INPUT DATA

....

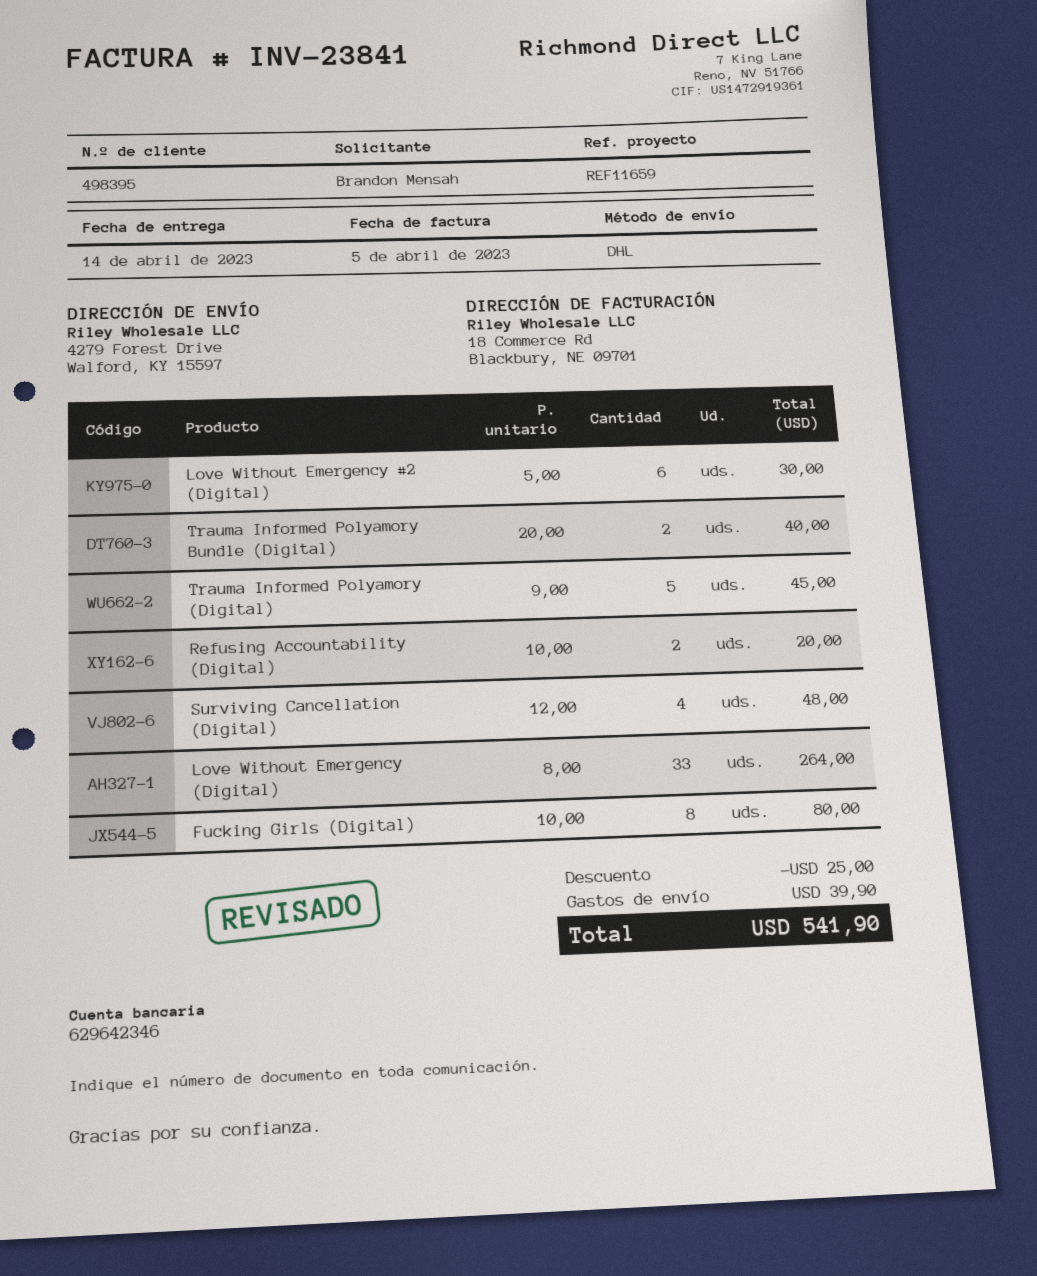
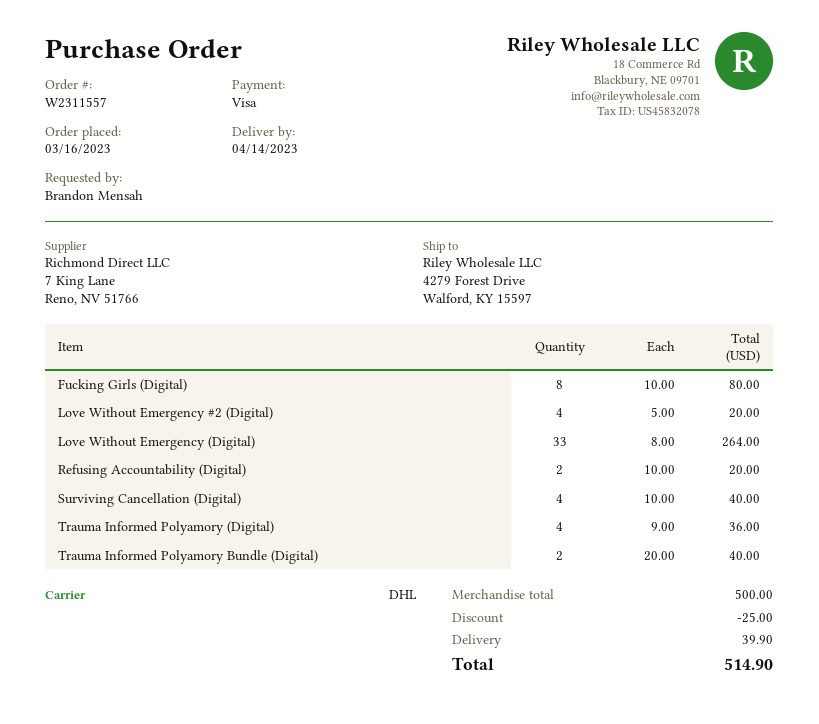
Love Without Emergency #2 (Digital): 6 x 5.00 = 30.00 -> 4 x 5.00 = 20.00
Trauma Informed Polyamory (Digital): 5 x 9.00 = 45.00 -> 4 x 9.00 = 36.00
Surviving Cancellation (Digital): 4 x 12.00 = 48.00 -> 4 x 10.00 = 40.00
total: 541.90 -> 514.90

....

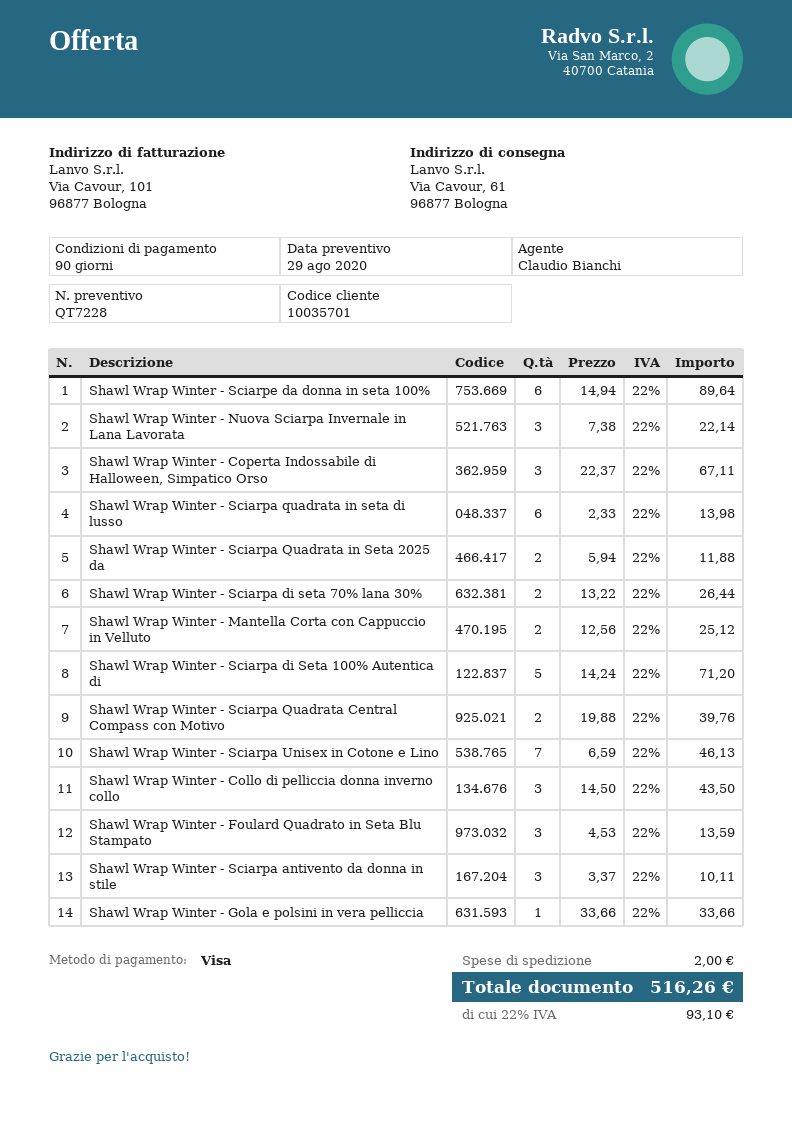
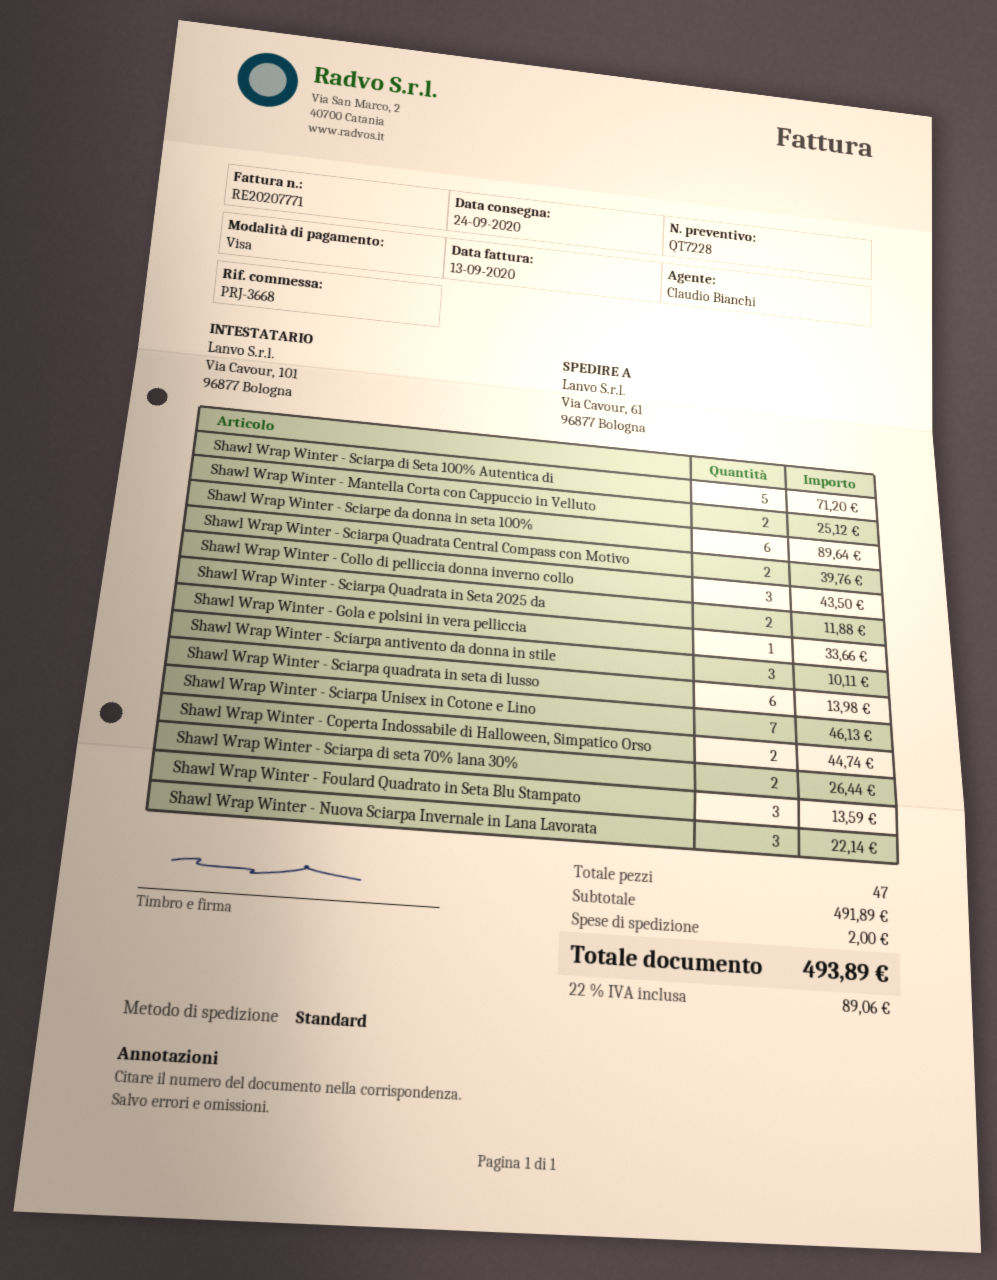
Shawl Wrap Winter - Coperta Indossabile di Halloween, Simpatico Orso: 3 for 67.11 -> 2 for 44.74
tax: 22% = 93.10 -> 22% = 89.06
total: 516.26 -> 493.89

....

WHAT THE TASK REQUIRES
Reproduce, exactly as they stand in the data above, the lines from the one that holds "Love Without Emergency" to the one that holds "total: 541.90 -> 514.90", inclusive.

EXPECTED ANSWER
Love Without Emergency #2 (Digital): 6 x 5.00 = 30.00 -> 4 x 5.00 = 20.00
Trauma Informed Polyamory (Digital): 5 x 9.00 = 45.00 -> 4 x 9.00 = 36.00
Surviving Cancellation (Digital): 4 x 12.00 = 48.00 -> 4 x 10.00 = 40.00
total: 541.90 -> 514.90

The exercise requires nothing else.